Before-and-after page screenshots
'''
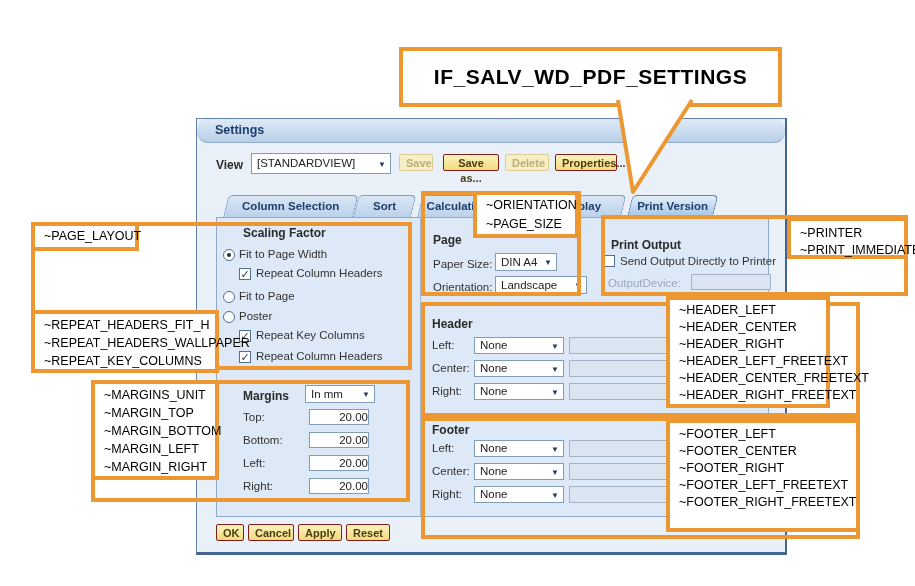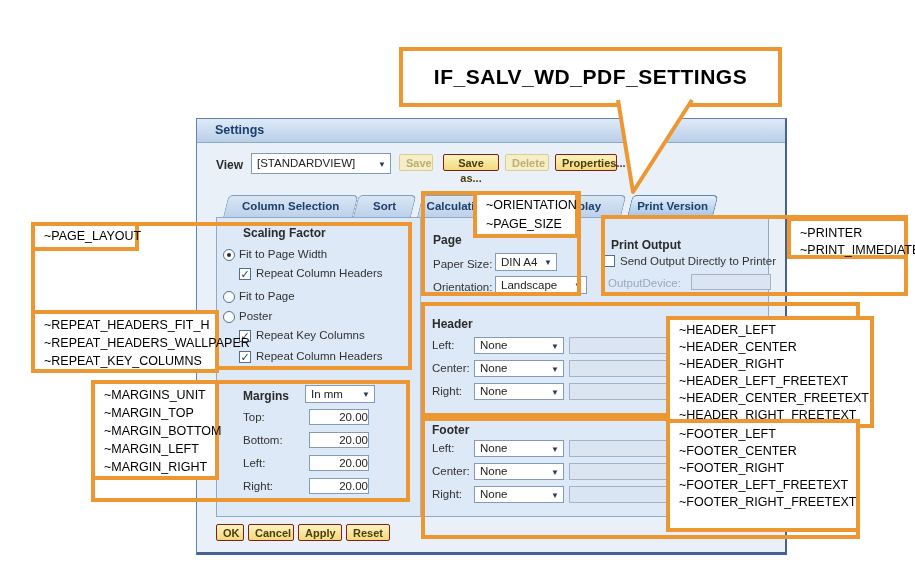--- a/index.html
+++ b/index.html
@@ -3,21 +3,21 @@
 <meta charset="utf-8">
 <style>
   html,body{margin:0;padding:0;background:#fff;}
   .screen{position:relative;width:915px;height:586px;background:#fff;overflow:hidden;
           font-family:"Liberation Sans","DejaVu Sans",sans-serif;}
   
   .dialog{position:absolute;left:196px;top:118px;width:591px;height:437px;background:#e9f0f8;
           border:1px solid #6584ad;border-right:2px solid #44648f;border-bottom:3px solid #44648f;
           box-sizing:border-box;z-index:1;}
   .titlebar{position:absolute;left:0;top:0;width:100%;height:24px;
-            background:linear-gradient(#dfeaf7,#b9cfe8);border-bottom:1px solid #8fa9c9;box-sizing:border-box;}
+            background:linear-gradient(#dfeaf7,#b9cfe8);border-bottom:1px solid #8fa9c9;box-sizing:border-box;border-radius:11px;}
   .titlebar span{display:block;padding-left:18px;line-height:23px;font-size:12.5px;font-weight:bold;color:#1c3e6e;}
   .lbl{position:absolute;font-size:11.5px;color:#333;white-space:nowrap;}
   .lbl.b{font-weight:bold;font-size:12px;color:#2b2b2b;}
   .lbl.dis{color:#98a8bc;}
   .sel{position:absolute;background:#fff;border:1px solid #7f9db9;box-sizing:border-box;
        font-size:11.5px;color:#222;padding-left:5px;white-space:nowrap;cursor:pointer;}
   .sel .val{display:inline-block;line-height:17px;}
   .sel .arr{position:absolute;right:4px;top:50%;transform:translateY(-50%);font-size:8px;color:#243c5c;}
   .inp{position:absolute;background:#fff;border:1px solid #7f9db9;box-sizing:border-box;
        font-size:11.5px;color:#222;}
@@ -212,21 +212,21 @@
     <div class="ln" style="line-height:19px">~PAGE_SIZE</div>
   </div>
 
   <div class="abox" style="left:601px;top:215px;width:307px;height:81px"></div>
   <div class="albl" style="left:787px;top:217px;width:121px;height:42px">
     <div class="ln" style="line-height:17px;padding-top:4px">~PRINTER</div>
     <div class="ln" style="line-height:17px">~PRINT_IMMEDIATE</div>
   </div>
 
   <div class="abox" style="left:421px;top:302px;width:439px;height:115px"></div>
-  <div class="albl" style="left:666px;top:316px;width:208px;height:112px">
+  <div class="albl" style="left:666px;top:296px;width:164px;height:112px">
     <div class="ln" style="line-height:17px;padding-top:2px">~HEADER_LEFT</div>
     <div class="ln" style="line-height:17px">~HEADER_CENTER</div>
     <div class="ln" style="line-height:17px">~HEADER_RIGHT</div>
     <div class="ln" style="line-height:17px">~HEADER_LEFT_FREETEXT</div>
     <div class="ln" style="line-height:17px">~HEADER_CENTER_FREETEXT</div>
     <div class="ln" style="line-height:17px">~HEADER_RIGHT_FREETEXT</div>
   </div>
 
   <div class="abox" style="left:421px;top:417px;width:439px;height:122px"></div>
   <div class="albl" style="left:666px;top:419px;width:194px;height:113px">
'''
THE TASK >> Quote every record above exactly, omitting any pictures they contain.

SOLUTION TO THIS PROBLEM >>
--- a/index.html
+++ b/index.html
@@ -3,21 +3,21 @@
 <meta charset="utf-8">
 <style>
   html,body{margin:0;padding:0;background:#fff;}
   .screen{position:relative;width:915px;height:586px;background:#fff;overflow:hidden;
           font-family:"Liberation Sans","DejaVu Sans",sans-serif;}
   
   .dialog{position:absolute;left:196px;top:118px;width:591px;height:437px;background:#e9f0f8;
           border:1px solid #6584ad;border-right:2px solid #44648f;border-bottom:3px solid #44648f;
           box-sizing:border-box;z-index:1;}
   .titlebar{position:absolute;left:0;top:0;width:100%;height:24px;
-            background:linear-gradient(#dfeaf7,#b9cfe8);border-bottom:1px solid #8fa9c9;box-sizing:border-box;}
+            background:linear-gradient(#dfeaf7,#b9cfe8);border-bottom:1px solid #8fa9c9;box-sizing:border-box;border-radius:11px;}
   .titlebar span{display:block;padding-left:18px;line-height:23px;font-size:12.5px;font-weight:bold;color:#1c3e6e;}
   .lbl{position:absolute;font-size:11.5px;color:#333;white-space:nowrap;}
   .lbl.b{font-weight:bold;font-size:12px;color:#2b2b2b;}
   .lbl.dis{color:#98a8bc;}
   .sel{position:absolute;background:#fff;border:1px solid #7f9db9;box-sizing:border-box;
        font-size:11.5px;color:#222;padding-left:5px;white-space:nowrap;cursor:pointer;}
   .sel .val{display:inline-block;line-height:17px;}
   .sel .arr{position:absolute;right:4px;top:50%;transform:translateY(-50%);font-size:8px;color:#243c5c;}
   .inp{position:absolute;background:#fff;border:1px solid #7f9db9;box-sizing:border-box;
        font-size:11.5px;color:#222;}
@@ -212,21 +212,21 @@
     <div class="ln" style="line-height:19px">~PAGE_SIZE</div>
   </div>
 
   <div class="abox" style="left:601px;top:215px;width:307px;height:81px"></div>
   <div class="albl" style="left:787px;top:217px;width:121px;height:42px">
     <div class="ln" style="line-height:17px;padding-top:4px">~PRINTER</div>
     <div class="ln" style="line-height:17px">~PRINT_IMMEDIATE</div>
   </div>
 
   <div class="abox" style="left:421px;top:302px;width:439px;height:115px"></div>
-  <div class="albl" style="left:666px;top:316px;width:208px;height:112px">
+  <div class="albl" style="left:666px;top:296px;width:164px;height:112px">
     <div class="ln" style="line-height:17px;padding-top:2px">~HEADER_LEFT</div>
     <div class="ln" style="line-height:17px">~HEADER_CENTER</div>
     <div class="ln" style="line-height:17px">~HEADER_RIGHT</div>
     <div class="ln" style="line-height:17px">~HEADER_LEFT_FREETEXT</div>
     <div class="ln" style="line-height:17px">~HEADER_CENTER_FREETEXT</div>
     <div class="ln" style="line-height:17px">~HEADER_RIGHT_FREETEXT</div>
   </div>
 
   <div class="abox" style="left:421px;top:417px;width:439px;height:122px"></div>
   <div class="albl" style="left:666px;top:419px;width:194px;height:113px">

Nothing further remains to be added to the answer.